Avoid using Credit Card

Though credit cards with ‘no foreign transactions fees’ are increasingly common nowadays, do read the fine print. Some credit cards still charge about 3% or more on transactions made abroad.

Top tip: When you withdraw, the ATM usually asks you to consent to the offered conversion rate . If you decline, you’d still usually get your money, though at Visa’s own conversion rate that turns out to be better in most cases.

Can Foreigners Get A Bank in India?

Yes, foreigners and tourists are allowed to get a bank account in India. Indian banks offer a Non Resident Ordinary Account for foreigners and tourists. This NRO Account is allowed to be used for a maximum of six months. It allows tourists to deposit funds from abroad through the banking channel or from the sale of foreign exchange brought to India. With an NRO account, tourists can make local payments, however, payments exceeding INR 50.000 ($599.59) must be made by cheques, pay orders, or demand drafts. When it’s time to leave India, tourists are permitted to transfer the balance available back into their original accounts.
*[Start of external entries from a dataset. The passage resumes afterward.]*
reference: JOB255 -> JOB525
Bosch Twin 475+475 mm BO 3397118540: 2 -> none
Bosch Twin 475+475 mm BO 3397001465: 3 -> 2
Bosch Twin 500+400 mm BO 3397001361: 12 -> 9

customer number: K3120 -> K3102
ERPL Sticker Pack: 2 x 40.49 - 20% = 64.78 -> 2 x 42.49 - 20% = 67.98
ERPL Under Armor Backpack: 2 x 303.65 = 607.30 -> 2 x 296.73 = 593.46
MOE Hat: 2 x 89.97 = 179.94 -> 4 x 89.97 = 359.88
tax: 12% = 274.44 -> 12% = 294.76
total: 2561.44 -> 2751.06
To get an NRO account, you’d need to furnish some documents such as your passport, visa, and proof of accommodation. The KYC procedure is required to open an acount, which is similar to the process you must have completed to get your SIM card in India.

I’m highly unsure how beneficial this option is, as you’re only permitted to have the account for up to six months. Even without a local bank account, you can still use your own Visa card almost everywhere. Additionally, you’d have to pay taxes on the interest earned on deposits in an NRO account, as any income on it is taxable according to Indian tax laws. You’d have to pay TDS, or tax deducted at source, on that interest, which might add to the overall charges of using a local NRO account. Apart from the applicable surcharge and cess, the interest earned on income in an NRO account is taxable at a rate of 30%.

If you’re working remotely in India and want to open an Indian bank account to deposit your salary, it can result in some consequences, especially if your visa doesn’t allow it. If you’re working and earning on your tourist visa, it’s important not to have an Indian bank account, or at least not get paid on one. You can find more information on that on the digital nomad visa guide.

State Bank of India (SBI) is often praised for its extensive network, providing easy accessibility across the country. Their foreigner-friendly services, including the availability of English-speaking staff and user-friendly online banking platforms, make it a preferred choice. HDFC Bank is the next best option for foreigners, as they offer specific services for non-residents, various expat-specific banking solutions, convenient internet banking, and a range of international banking services. These banks often provide diverse banking products and services catered to the needs of expats, making them the go-to choices for many living and working in India.

4 thoughts on “The Travellers Guide To ATMs in India”

  1. Hi give you a quick update on ATM fees we’ve encountered here in India.
    1. ICICI – 200Rs ATM Fee
    2. Punjab – 150Rs
    3. Yes Bank – 0 Rs
    4. Think Tried BOI but currency conversion fee was robbery and cancelled the transaction.
    That’s all

  2. Axis charged me 9.5% “exchange rate markup ” today using an ING debit card from Australia. I’ll look elsewhere tomorrow!!